• **Exercise brief**
Write out the material below exactly, beginning at the line that contains "1995: none -> 46" and ending with its last line, both ends included; write nothing else.

• **Data provided**
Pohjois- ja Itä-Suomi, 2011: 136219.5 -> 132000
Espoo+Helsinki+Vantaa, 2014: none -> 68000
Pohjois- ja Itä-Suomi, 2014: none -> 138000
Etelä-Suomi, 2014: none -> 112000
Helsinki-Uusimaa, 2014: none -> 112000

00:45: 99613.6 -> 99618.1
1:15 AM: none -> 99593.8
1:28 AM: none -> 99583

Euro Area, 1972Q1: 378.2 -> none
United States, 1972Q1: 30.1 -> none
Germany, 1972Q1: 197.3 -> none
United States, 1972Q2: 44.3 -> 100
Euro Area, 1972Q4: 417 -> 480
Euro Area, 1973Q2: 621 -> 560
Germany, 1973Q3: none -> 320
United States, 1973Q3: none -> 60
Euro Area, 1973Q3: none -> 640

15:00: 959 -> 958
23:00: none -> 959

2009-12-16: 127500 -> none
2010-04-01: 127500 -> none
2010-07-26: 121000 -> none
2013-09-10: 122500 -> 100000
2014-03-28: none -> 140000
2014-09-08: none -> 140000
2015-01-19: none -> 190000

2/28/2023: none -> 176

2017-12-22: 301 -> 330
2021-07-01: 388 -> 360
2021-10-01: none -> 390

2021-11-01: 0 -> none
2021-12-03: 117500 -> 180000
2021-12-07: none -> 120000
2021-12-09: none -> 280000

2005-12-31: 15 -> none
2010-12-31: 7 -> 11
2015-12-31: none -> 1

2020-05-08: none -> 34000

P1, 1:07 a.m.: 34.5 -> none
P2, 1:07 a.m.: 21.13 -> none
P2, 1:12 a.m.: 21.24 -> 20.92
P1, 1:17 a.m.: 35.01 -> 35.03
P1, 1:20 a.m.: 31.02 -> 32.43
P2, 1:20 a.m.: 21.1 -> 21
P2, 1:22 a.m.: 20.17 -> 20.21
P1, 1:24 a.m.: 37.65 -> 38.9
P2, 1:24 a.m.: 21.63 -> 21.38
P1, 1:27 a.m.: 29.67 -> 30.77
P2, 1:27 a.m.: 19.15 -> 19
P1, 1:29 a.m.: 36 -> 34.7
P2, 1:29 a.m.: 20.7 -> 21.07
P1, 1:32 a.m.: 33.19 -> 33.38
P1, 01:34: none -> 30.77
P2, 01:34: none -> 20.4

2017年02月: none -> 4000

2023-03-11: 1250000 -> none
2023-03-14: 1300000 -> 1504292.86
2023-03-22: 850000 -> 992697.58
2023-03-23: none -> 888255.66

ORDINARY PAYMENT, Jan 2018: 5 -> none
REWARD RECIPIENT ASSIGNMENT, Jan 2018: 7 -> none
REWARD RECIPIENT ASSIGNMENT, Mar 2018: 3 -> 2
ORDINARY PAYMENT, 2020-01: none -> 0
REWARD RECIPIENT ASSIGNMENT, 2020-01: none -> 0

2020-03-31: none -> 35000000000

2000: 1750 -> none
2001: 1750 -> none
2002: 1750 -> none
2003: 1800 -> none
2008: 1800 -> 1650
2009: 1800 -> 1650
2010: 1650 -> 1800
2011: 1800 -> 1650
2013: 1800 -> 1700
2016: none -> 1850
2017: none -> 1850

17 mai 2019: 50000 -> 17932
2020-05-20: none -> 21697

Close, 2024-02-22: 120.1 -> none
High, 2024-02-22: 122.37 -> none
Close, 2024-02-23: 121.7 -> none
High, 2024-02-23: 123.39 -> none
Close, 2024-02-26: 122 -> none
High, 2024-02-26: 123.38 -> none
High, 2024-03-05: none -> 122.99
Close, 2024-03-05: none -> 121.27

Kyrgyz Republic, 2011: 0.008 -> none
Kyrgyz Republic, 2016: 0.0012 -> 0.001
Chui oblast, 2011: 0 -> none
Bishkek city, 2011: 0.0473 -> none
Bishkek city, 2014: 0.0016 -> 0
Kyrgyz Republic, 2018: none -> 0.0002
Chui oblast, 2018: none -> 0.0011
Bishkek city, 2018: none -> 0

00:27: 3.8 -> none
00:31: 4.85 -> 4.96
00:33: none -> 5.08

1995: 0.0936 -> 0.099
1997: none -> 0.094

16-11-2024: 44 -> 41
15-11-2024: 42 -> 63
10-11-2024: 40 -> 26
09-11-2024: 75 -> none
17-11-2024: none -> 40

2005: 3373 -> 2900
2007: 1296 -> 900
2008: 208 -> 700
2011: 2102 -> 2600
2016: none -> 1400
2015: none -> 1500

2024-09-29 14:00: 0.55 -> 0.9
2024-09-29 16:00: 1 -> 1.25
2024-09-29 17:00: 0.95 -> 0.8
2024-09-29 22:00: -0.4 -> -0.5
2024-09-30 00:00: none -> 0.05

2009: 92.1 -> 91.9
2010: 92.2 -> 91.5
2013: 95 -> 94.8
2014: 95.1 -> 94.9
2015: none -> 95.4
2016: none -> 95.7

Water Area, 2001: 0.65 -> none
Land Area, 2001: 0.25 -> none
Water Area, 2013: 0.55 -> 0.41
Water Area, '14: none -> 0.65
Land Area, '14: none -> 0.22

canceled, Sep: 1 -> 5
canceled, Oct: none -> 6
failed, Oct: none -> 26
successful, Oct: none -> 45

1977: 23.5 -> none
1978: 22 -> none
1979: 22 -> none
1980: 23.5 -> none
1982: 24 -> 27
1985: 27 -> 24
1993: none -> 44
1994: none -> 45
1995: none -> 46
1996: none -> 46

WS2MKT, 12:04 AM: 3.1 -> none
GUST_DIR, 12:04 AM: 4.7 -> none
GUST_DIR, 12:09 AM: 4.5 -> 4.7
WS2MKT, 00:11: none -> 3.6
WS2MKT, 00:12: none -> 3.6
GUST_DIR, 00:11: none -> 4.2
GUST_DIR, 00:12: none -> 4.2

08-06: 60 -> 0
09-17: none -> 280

• **Answer space**
1995: none -> 46
1996: none -> 46

WS2MKT, 12:04 AM: 3.1 -> none
GUST_DIR, 12:04 AM: 4.7 -> none
GUST_DIR, 12:09 AM: 4.5 -> 4.7
WS2MKT, 00:11: none -> 3.6
WS2MKT, 00:12: none -> 3.6
GUST_DIR, 00:11: none -> 4.2
GUST_DIR, 00:12: none -> 4.2

08-06: 60 -> 0
09-17: none -> 280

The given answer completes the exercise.